Congratulations! You’ve moved on from microwaving those 10-cent noodle packs to slurping the good stuff at your local ramen joint. So why not take it one step further and make this Japanese delicacy at home? In our recipe, the broth comes together in no time—you don’t have to simmer it all day—and then you load the soup with veggies.

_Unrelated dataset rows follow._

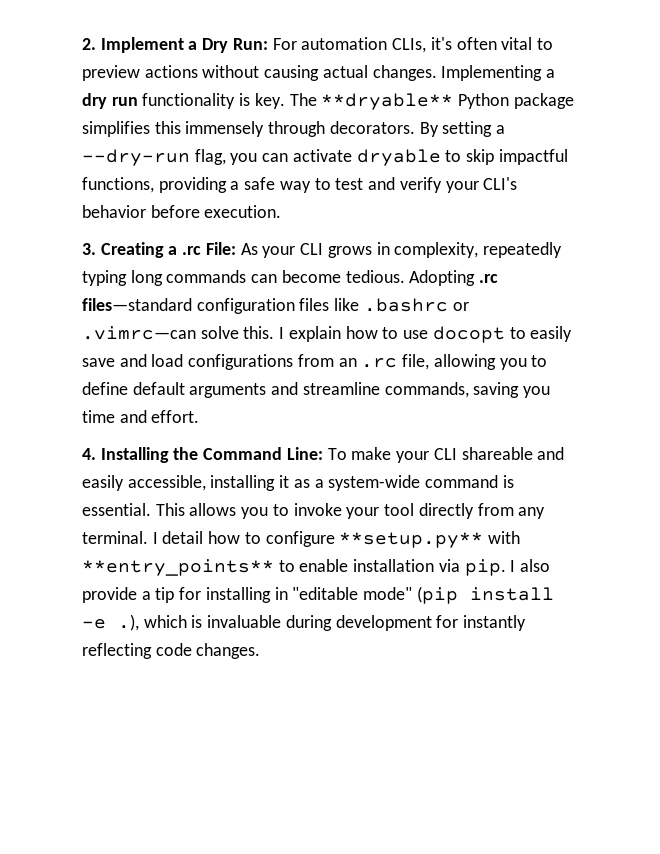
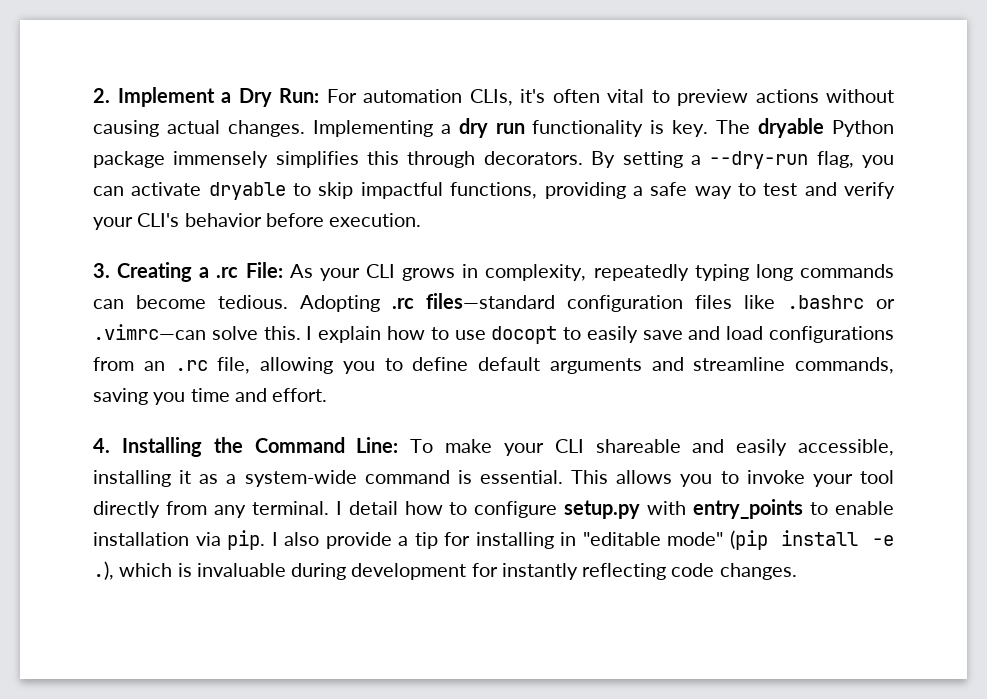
- The **dryable** Python package simplifies this immensely through decorators.
+ The dryable Python package immensely simplifies this through decorators.
- I detail how to configure **setup.py** with **entry_points** to enable installation via pip.
+ I detail how to configure setup.py with entry_points to enable installation via pip.

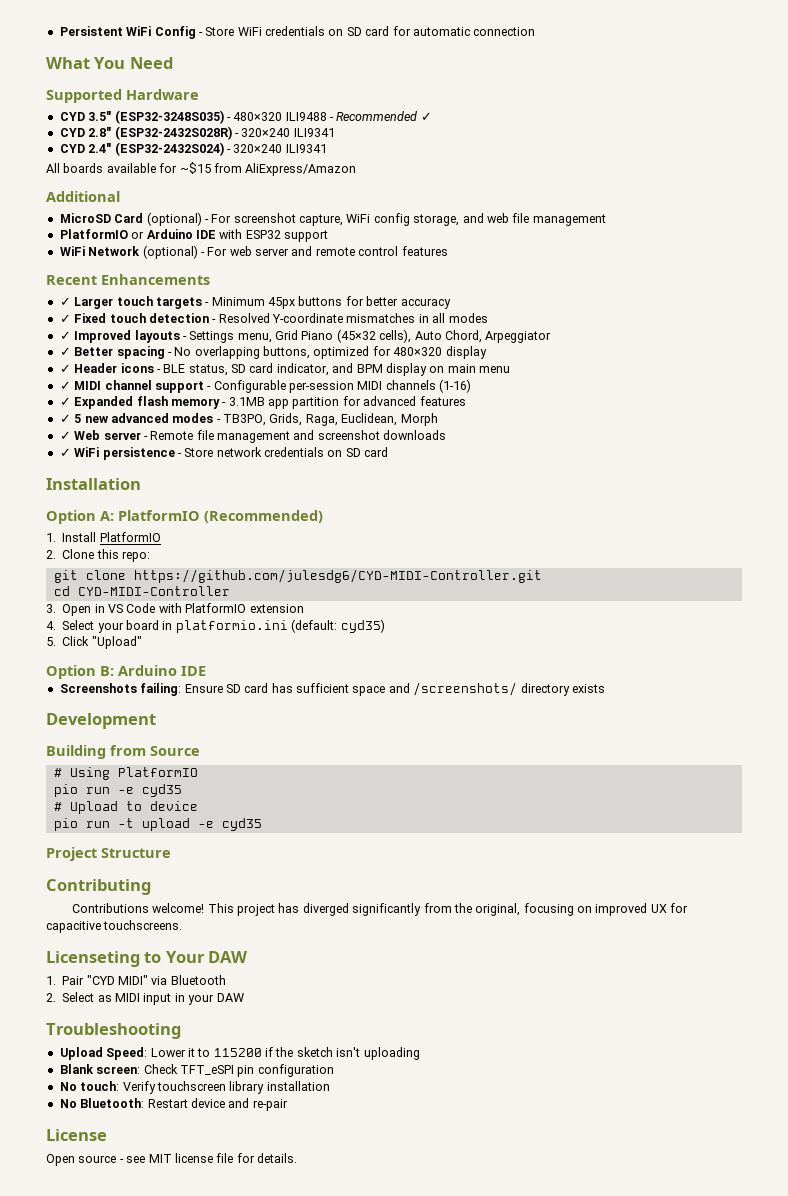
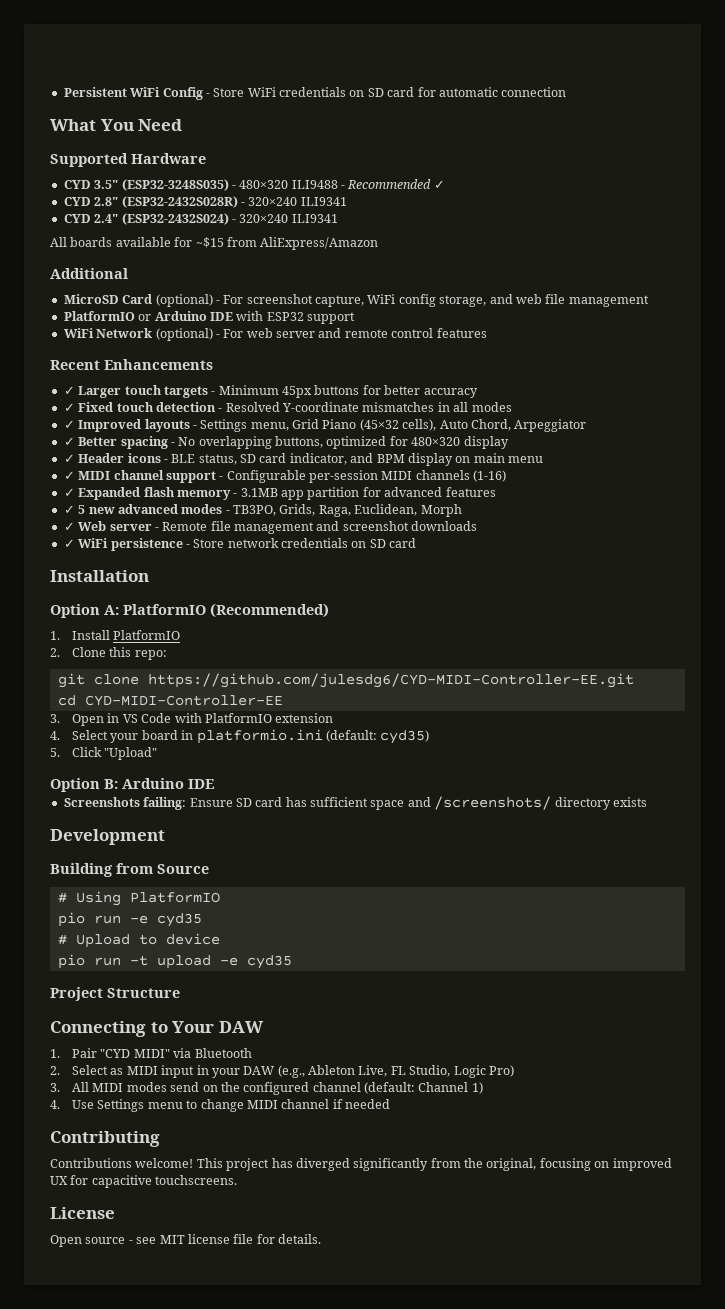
- git clone https://github.com/julesdg6/CYD-MIDI-Controller.git
+ git clone https://github.com/julesdg6/CYD-MIDI-Controller-EE.git
- cd CYD-MIDI-Controller
+ cd CYD-MIDI-Controller-EE
+ Connecting to Your DAW
+ 1. Pair "CYD MIDI" via Bluetooth
+ 2. Select as MIDI input in your DAW (e.g., Ableton Live, FL Studio, Logic Pro)
+ 3. All MIDI modes send on the configured channel (default: Channel 1)
+ 4. Use Settings menu to change MIDI channel if needed
- Licenseting to Your DAW
- 1. Pair "CYD MIDI" via Bluetooth
- 2. Select as MIDI input in your DAW
- Troubleshooting
- Upload Speed: Lower it to 115200 if the sketch isn't uploading
- Blank screen: Check TFT_eSPI pin configuration
- No touch: Verify touchscreen library installation
- No Bluetooth: Restart device and re-pair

The final touch is to top each bowl with a poached egg (watch this video to learn how).

4 servings

1 teaspoon sesame oil

2 bunches scallions, thinly sliced

1 large garlic clove, minced (about 1 tablespoon)

½-inch piece ginger, minced (about 1 tablespoon)

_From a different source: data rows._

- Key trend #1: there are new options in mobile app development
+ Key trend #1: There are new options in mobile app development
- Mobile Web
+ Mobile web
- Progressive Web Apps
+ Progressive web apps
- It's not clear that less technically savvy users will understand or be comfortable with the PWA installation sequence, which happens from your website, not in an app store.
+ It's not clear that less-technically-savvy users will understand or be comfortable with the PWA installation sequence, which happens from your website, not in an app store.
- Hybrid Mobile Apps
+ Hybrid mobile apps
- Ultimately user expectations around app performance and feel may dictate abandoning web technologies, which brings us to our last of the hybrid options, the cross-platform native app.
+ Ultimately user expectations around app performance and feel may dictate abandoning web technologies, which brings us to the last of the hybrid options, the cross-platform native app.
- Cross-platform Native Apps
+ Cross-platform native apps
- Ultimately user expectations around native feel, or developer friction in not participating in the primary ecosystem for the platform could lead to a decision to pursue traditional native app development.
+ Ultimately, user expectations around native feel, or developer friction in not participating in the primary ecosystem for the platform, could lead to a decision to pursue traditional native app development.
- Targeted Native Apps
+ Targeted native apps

1 teaspoon ground coriander

½ teaspoon curry powder

2 teaspoons Sriracha, or more to taste

6 cups vegetable broth

12 ounces dried ramen noodles (available in Asian markets and specialty grocery stores)

1 tablespoon vegetable or coconut oil

1 pint cremini mushrooms, sliced (about 2 cups)

1 red bell pepper, thinly sliced (about 1 cup)

1 cup steamed spinach (from about 5 cups raw)

4 eggs, poached

½ cup chopped cilantro

1. In a large soup pot, heat the sesame oil over medium heat. Add half the scallions, the garlic and ginger, and cook until fragrant, 1 to 2 minutes.

2. Add the coriander, curry powder and Sriracha, and cook until fragrant, 1 minute more. Add the vegetable broth and bring to a simmer over medium heat. Simmer, covered, for 15 minutes, or until the broth develops good flavor.

3. Remove the cover from the pot, add the noodles and cook until tender, 5 to 6 minutes. If the noodles begin to absorb too much of the broth, add water to keep the noodles fully submerged.

4. In a large sauté pan, heat the vegetable or coconut oil over medium heat. Add the mushrooms and bell peppers, and sauté until very tender, 6 to 7 minutes.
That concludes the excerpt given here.